** RECORDS follows **
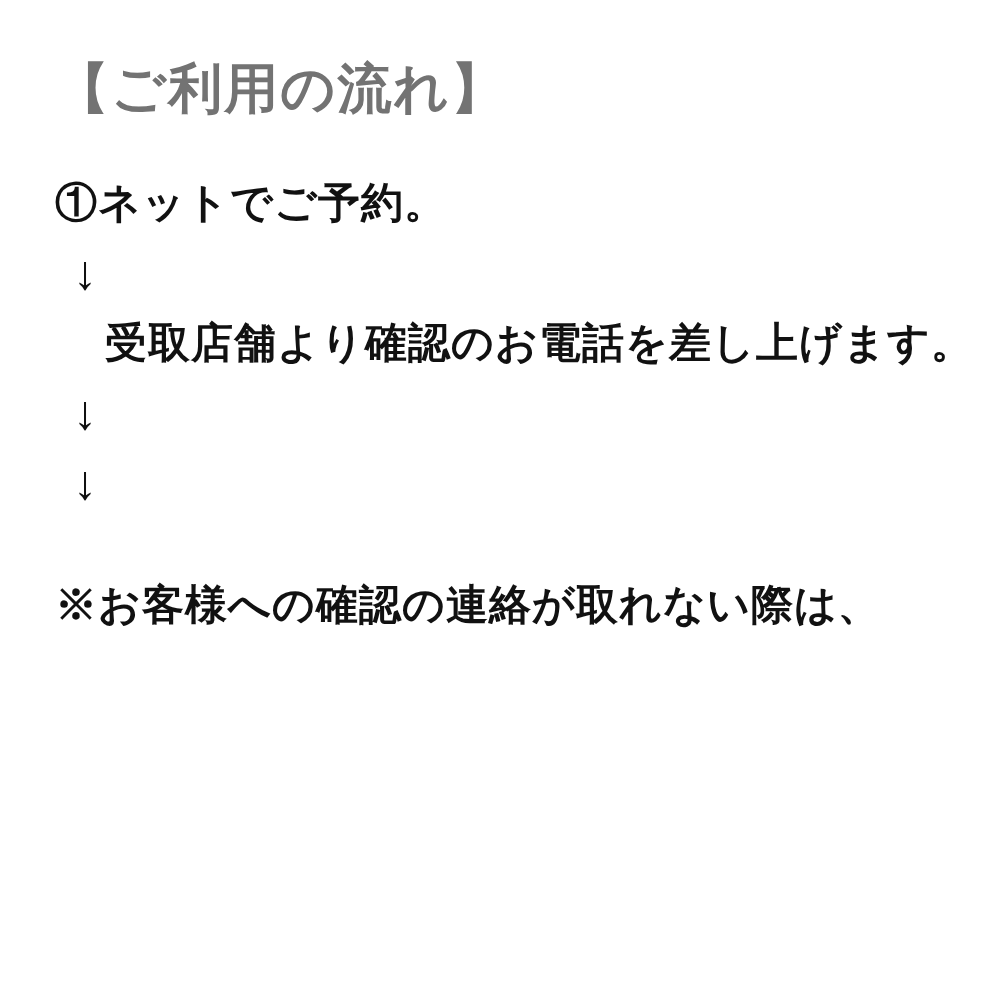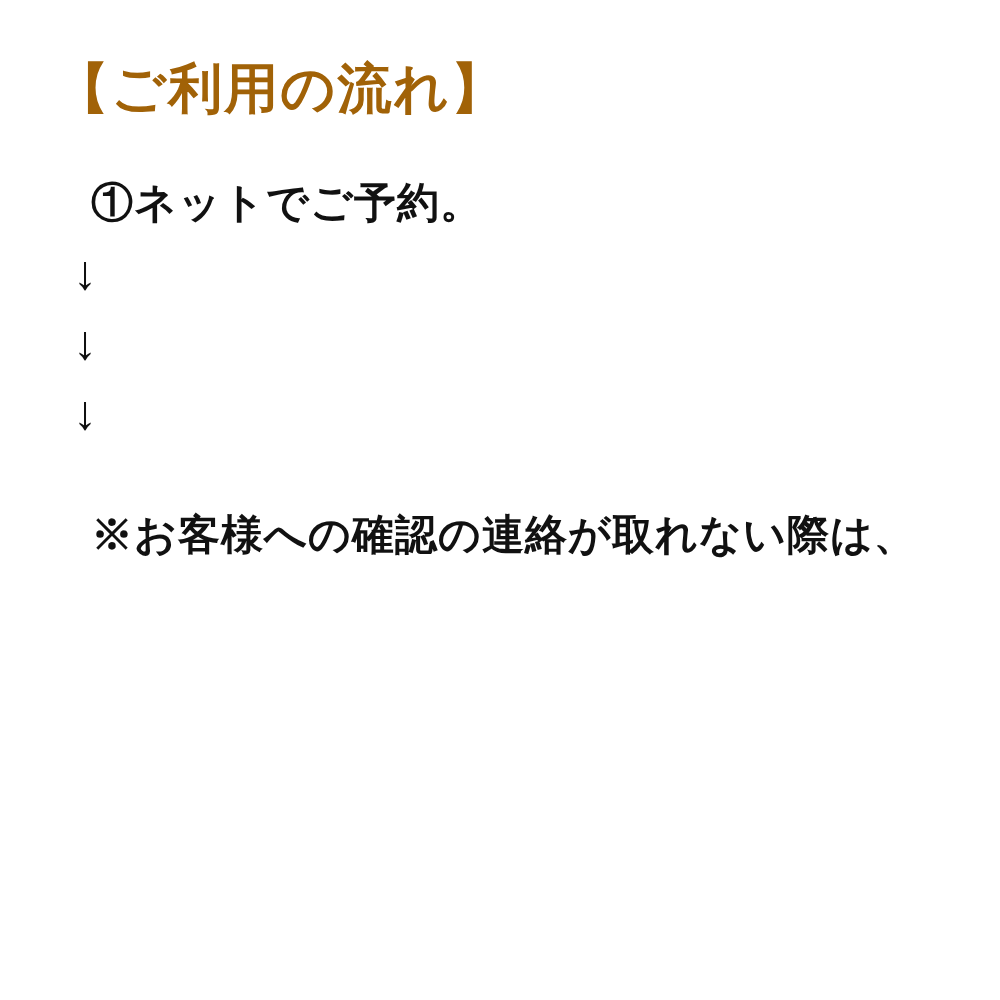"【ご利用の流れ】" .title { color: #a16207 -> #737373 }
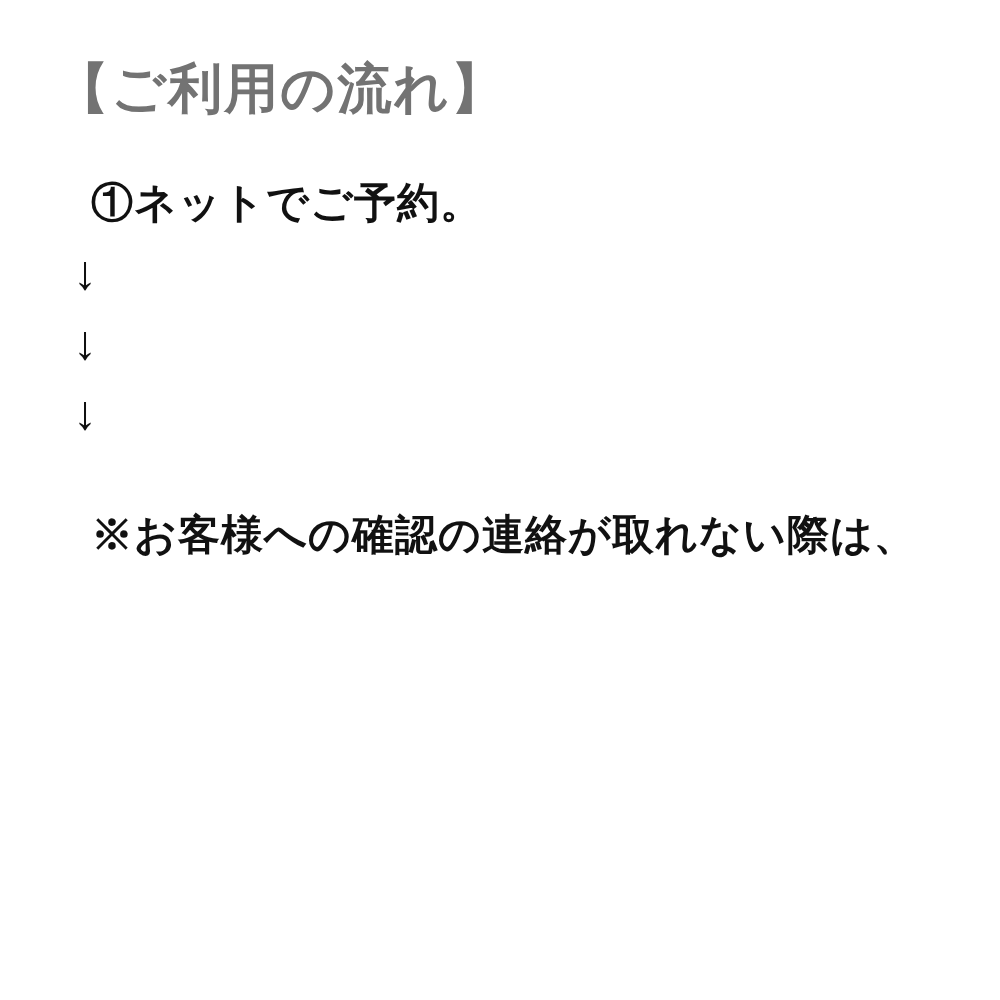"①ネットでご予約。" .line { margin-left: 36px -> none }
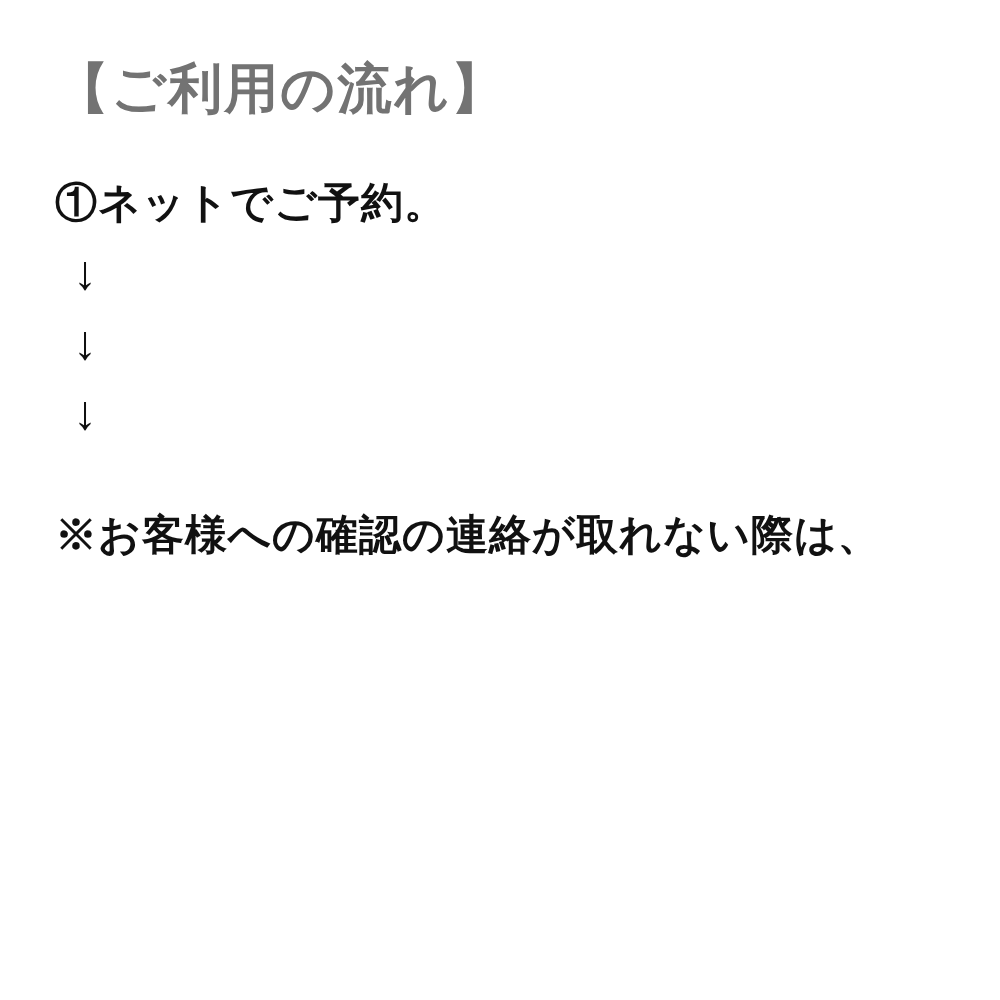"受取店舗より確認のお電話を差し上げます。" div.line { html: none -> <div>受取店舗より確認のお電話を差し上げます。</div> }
** End of RECORDS **
** RECORDS follows **
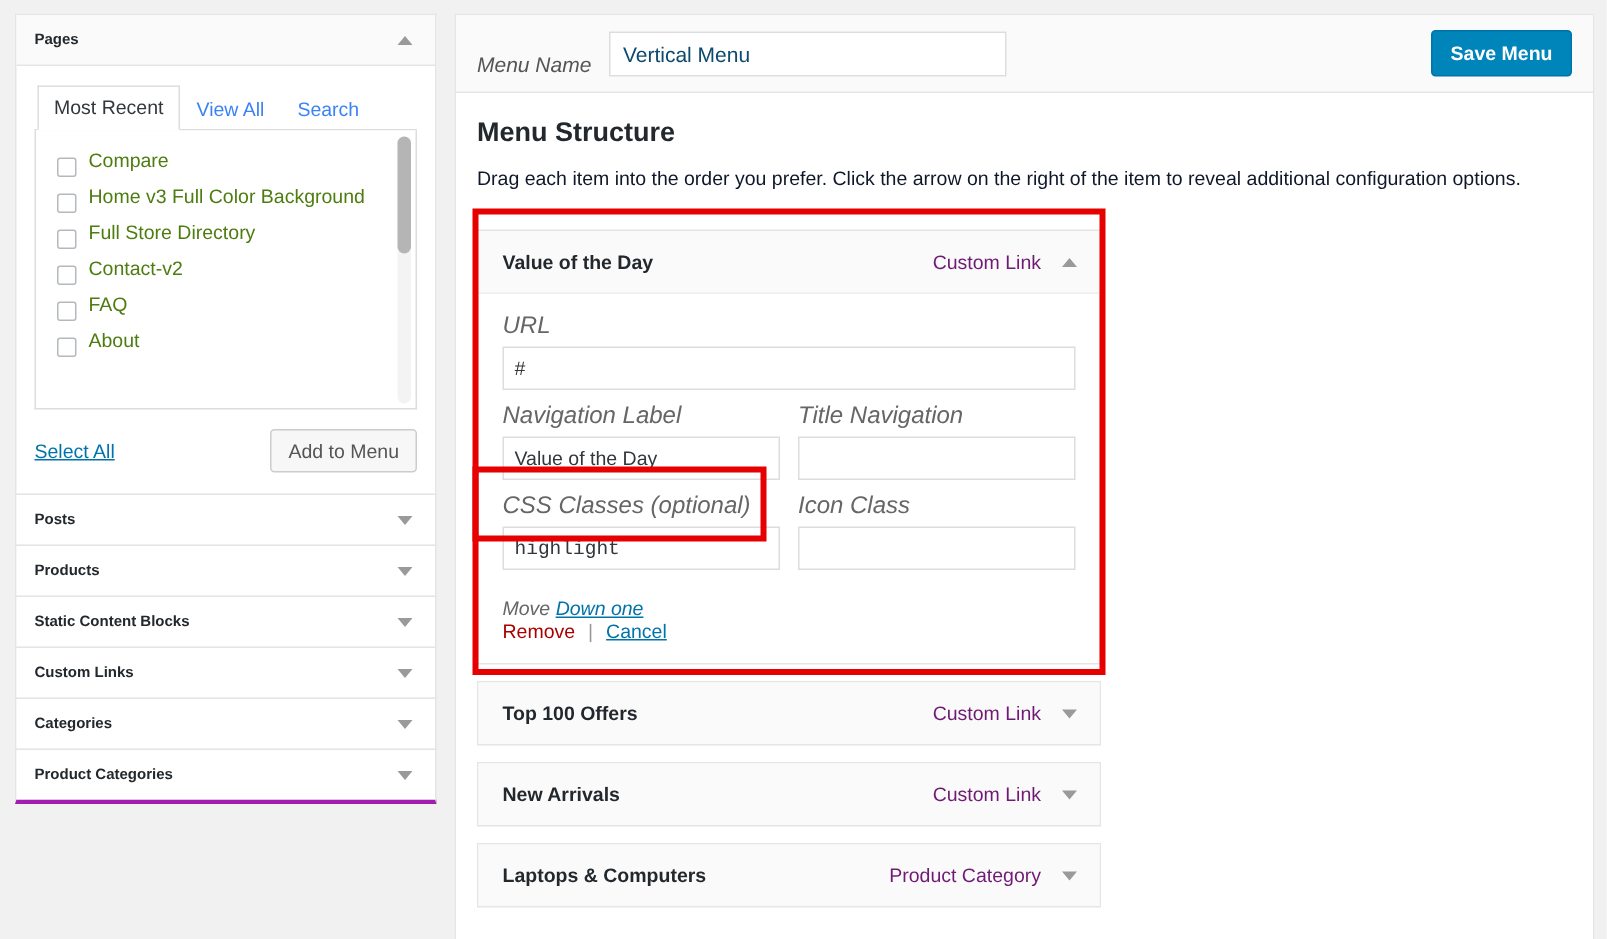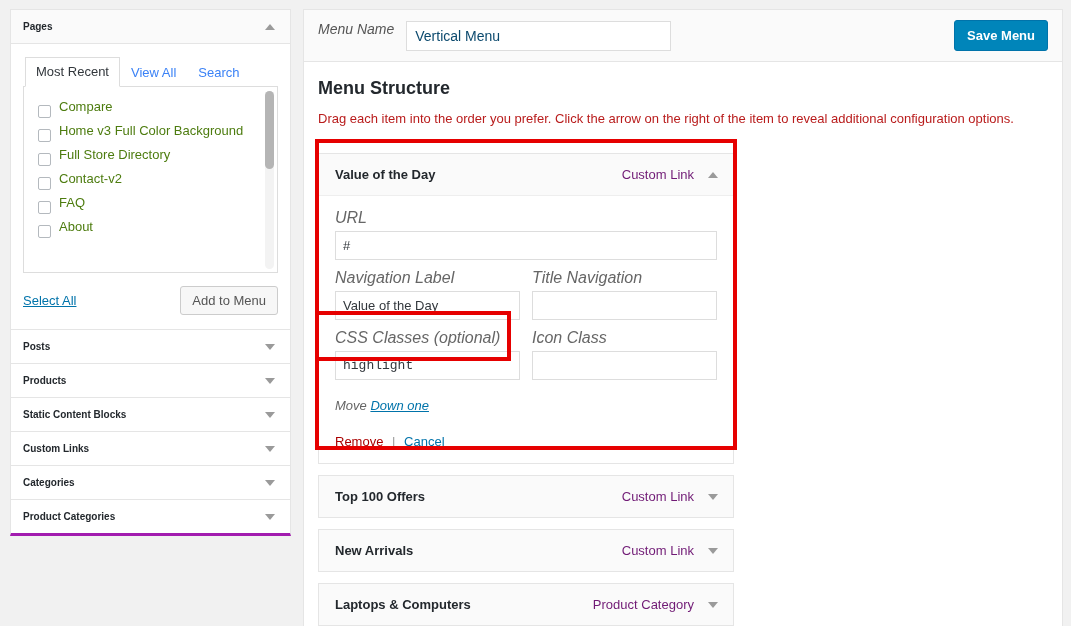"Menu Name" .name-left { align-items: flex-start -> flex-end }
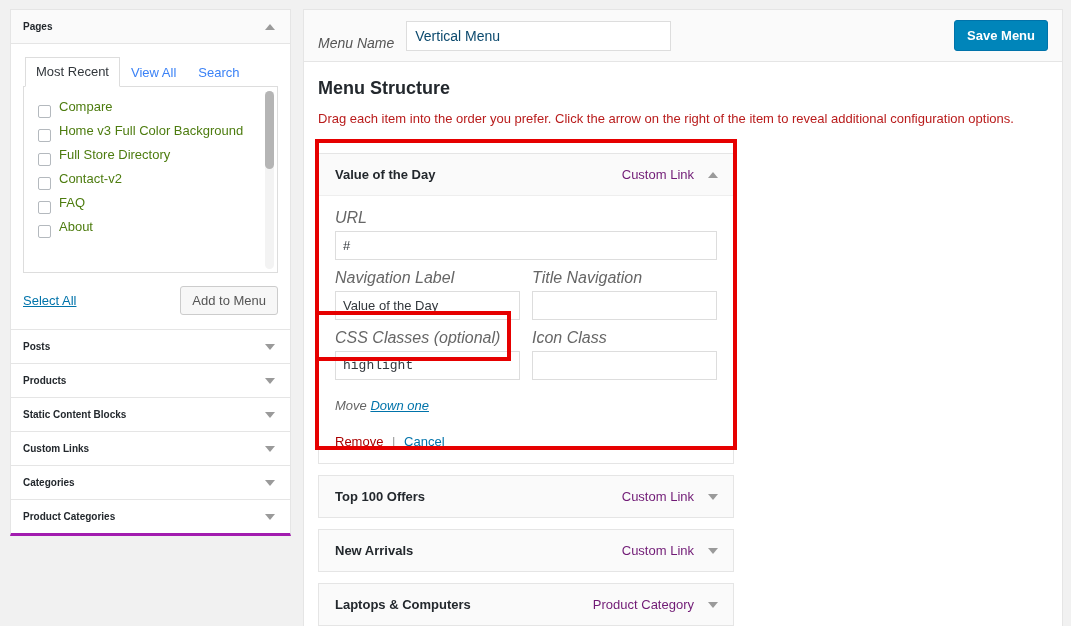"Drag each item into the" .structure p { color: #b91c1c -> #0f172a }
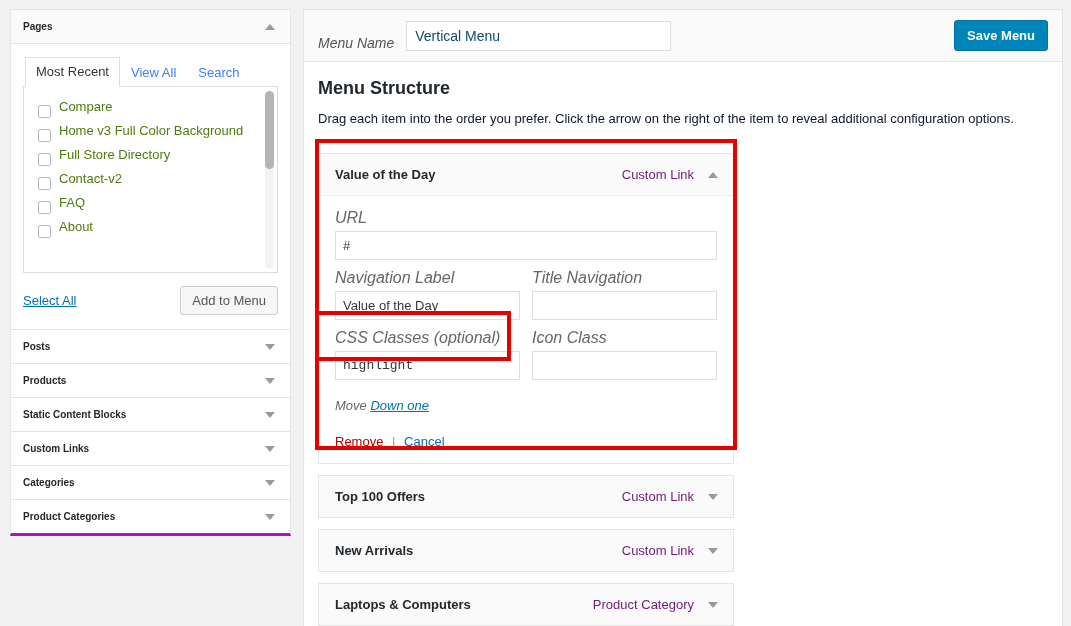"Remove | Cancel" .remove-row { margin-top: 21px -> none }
** End of RECORDS **
**PROBLEM TO WORK ON:**
Transcribe, word for word, the lines of the listing above from the one that contains "color: #a16207 ->" through the one that contains "html: none ->", keeping both ends and dropping the pictures.

**OUTPUT FOR THIS EXERCISE:**
"【ご利用の流れ】" .title { color: #a16207 -> #737373 }
"①ネットでご予約。" .line { margin-left: 36px -> none }
"受取店舗より確認のお電話を差し上げます。" div.line { html: none -> <div>受取店舗より確認のお電話を差し上げます。</div> }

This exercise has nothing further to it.